Task instructions: When you return the entries, keep every word and mark exactly as it is.

########

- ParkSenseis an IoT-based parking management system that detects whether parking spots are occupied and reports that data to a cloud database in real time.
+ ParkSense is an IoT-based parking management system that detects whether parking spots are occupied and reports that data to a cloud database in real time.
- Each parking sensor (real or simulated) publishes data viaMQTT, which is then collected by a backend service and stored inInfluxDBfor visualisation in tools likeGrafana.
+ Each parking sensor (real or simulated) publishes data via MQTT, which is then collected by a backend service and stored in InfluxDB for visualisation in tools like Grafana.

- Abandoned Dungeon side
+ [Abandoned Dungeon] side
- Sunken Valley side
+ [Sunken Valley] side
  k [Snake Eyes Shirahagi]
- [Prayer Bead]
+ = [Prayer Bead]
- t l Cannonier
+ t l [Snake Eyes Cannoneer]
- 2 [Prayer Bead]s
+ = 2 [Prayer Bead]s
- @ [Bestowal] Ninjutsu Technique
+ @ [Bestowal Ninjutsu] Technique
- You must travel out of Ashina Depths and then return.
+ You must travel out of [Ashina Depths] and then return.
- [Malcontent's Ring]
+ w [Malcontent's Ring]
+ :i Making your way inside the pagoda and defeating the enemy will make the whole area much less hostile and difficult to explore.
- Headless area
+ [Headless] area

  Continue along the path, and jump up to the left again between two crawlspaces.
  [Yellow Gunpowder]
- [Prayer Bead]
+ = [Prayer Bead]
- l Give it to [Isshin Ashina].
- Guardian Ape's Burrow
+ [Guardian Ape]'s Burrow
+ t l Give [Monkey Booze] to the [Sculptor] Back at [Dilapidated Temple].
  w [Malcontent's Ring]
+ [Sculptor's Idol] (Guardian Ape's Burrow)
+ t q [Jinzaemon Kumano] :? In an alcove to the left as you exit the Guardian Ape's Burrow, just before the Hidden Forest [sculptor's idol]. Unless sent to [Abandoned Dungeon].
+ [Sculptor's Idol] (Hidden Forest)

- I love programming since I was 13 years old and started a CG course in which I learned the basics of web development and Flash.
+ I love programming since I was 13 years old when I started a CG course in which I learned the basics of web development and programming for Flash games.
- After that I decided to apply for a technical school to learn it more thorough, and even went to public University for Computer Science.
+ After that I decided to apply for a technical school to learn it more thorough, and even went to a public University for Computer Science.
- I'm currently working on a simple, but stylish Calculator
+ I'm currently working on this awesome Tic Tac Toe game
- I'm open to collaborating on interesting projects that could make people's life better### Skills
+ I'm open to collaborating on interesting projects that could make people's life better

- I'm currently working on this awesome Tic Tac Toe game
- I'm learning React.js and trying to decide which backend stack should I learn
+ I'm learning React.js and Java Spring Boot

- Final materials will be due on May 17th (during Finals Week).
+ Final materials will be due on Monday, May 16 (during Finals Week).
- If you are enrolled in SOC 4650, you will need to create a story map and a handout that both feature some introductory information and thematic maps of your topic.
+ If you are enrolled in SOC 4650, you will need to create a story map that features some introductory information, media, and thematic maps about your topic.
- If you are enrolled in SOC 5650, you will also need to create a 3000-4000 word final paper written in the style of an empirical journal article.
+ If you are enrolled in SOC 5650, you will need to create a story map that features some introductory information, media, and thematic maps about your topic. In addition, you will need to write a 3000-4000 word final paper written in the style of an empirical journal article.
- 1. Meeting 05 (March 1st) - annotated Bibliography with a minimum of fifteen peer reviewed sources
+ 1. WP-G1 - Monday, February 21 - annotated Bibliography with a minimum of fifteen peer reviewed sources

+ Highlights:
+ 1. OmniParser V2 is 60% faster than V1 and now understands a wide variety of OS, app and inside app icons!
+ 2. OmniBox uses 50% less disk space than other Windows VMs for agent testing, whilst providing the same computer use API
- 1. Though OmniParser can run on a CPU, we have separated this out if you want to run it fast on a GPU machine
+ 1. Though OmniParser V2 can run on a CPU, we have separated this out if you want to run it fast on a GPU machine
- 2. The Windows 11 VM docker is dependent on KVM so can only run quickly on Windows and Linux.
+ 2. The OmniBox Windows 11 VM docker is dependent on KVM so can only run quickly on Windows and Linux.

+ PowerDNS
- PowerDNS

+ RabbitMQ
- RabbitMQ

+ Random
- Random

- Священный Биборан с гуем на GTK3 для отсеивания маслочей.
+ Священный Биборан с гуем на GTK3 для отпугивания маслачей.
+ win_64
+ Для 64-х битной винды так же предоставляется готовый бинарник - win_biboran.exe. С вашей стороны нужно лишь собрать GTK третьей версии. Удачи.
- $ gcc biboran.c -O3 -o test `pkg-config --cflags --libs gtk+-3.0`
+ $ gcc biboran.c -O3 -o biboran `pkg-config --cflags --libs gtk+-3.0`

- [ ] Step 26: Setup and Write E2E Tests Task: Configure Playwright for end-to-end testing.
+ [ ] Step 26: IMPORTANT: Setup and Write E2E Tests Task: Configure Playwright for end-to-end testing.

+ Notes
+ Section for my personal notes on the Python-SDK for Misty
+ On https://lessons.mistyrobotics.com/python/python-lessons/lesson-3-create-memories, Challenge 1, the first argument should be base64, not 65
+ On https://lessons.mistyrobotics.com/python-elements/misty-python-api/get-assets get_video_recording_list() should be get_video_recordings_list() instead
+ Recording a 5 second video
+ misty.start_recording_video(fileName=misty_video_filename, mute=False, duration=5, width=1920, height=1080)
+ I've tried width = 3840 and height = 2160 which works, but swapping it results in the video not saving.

########

Solution:
- ParkSenseis an IoT-based parking management system that detects whether parking spots are occupied and reports that data to a cloud database in real time.
+ ParkSense is an IoT-based parking management system that detects whether parking spots are occupied and reports that data to a cloud database in real time.
- Each parking sensor (real or simulated) publishes data viaMQTT, which is then collected by a backend service and stored inInfluxDBfor visualisation in tools likeGrafana.
+ Each parking sensor (real or simulated) publishes data via MQTT, which is then collected by a backend service and stored in InfluxDB for visualisation in tools like Grafana.

- Abandoned Dungeon side
+ [Abandoned Dungeon] side
- Sunken Valley side
+ [Sunken Valley] side
  k [Snake Eyes Shirahagi]
- [Prayer Bead]
+ = [Prayer Bead]
- t l Cannonier
+ t l [Snake Eyes Cannoneer]
- 2 [Prayer Bead]s
+ = 2 [Prayer Bead]s
- @ [Bestowal] Ninjutsu Technique
+ @ [Bestowal Ninjutsu] Technique
- You must travel out of Ashina Depths and then return.
+ You must travel out of [Ashina Depths] and then return.
- [Malcontent's Ring]
+ w [Malcontent's Ring]
+ :i Making your way inside the pagoda and defeating the enemy will make the whole area much less hostile and difficult to explore.
- Headless area
+ [Headless] area

  Continue along the path, and jump up to the left again between two crawlspaces.
  [Yellow Gunpowder]
- [Prayer Bead]
+ = [Prayer Bead]
- l Give it to [Isshin Ashina].
- Guardian Ape's Burrow
+ [Guardian Ape]'s Burrow
+ t l Give [Monkey Booze] to the [Sculptor] Back at [Dilapidated Temple].
  w [Malcontent's Ring]
+ [Sculptor's Idol] (Guardian Ape's Burrow)
+ t q [Jinzaemon Kumano] :? In an alcove to the left as you exit the Guardian Ape's Burrow, just before the Hidden Forest [sculptor's idol]. Unless sent to [Abandoned Dungeon].
+ [Sculptor's Idol] (Hidden Forest)

- I love programming since I was 13 years old and started a CG course in which I learned the basics of web development and Flash.
+ I love programming since I was 13 years old when I started a CG course in which I learned the basics of web development and programming for Flash games.
- After that I decided to apply for a technical school to learn it more thorough, and even went to public University for Computer Science.
+ After that I decided to apply for a technical school to learn it more thorough, and even went to a public University for Computer Science.
- I'm currently working on a simple, but stylish Calculator
+ I'm currently working on this awesome Tic Tac Toe game
- I'm open to collaborating on interesting projects that could make people's life better### Skills
+ I'm open to collaborating on interesting projects that could make people's life better

- I'm currently working on this awesome Tic Tac Toe game
- I'm learning React.js and trying to decide which backend stack should I learn
+ I'm learning React.js and Java Spring Boot

- Final materials will be due on May 17th (during Finals Week).
+ Final materials will be due on Monday, May 16 (during Finals Week).
- If you are enrolled in SOC 4650, you will need to create a story map and a handout that both feature some introductory information and thematic maps of your topic.
+ If you are enrolled in SOC 4650, you will need to create a story map that features some introductory information, media, and thematic maps about your topic.
- If you are enrolled in SOC 5650, you will also need to create a 3000-4000 word final paper written in the style of an empirical journal article.
+ If you are enrolled in SOC 5650, you will need to create a story map that features some introductory information, media, and thematic maps about your topic. In addition, you will need to write a 3000-4000 word final paper written in the style of an empirical journal article.
- 1. Meeting 05 (March 1st) - annotated Bibliography with a minimum of fifteen peer reviewed sources
+ 1. WP-G1 - Monday, February 21 - annotated Bibliography with a minimum of fifteen peer reviewed sources

+ Highlights:
+ 1. OmniParser V2 is 60% faster than V1 and now understands a wide variety of OS, app and inside app icons!
+ 2. OmniBox uses 50% less disk space than other Windows VMs for agent testing, whilst providing the same computer use API
- 1. Though OmniParser can run on a CPU, we have separated this out if you want to run it fast on a GPU machine
+ 1. Though OmniParser V2 can run on a CPU, we have separated this out if you want to run it fast on a GPU machine
- 2. The Windows 11 VM docker is dependent on KVM so can only run quickly on Windows and Linux.
+ 2. The OmniBox Windows 11 VM docker is dependent on KVM so can only run quickly on Windows and Linux.

+ PowerDNS
- PowerDNS

+ RabbitMQ
- RabbitMQ

+ Random
- Random

- Священный Биборан с гуем на GTK3 для отсеивания маслочей.
+ Священный Биборан с гуем на GTK3 для отпугивания маслачей.
+ win_64
+ Для 64-х битной винды так же предоставляется готовый бинарник - win_biboran.exe. С вашей стороны нужно лишь собрать GTK третьей версии. Удачи.
- $ gcc biboran.c -O3 -o test `pkg-config --cflags --libs gtk+-3.0`
+ $ gcc biboran.c -O3 -o biboran `pkg-config --cflags --libs gtk+-3.0`

- [ ] Step 26: Setup and Write E2E Tests Task: Configure Playwright for end-to-end testing.
+ [ ] Step 26: IMPORTANT: Setup and Write E2E Tests Task: Configure Playwright for end-to-end testing.

+ Notes
+ Section for my personal notes on the Python-SDK for Misty
+ On https://lessons.mistyrobotics.com/python/python-lessons/lesson-3-create-memories, Challenge 1, the first argument should be base64, not 65
+ On https://lessons.mistyrobotics.com/python-elements/misty-python-api/get-assets get_video_recording_list() should be get_video_recordings_list() instead
+ Recording a 5 second video
+ misty.start_recording_video(fileName=misty_video_filename, mute=False, duration=5, width=1920, height=1080)
+ I've tried width = 3840 and height = 2160 which works, but swapping it results in the video not saving.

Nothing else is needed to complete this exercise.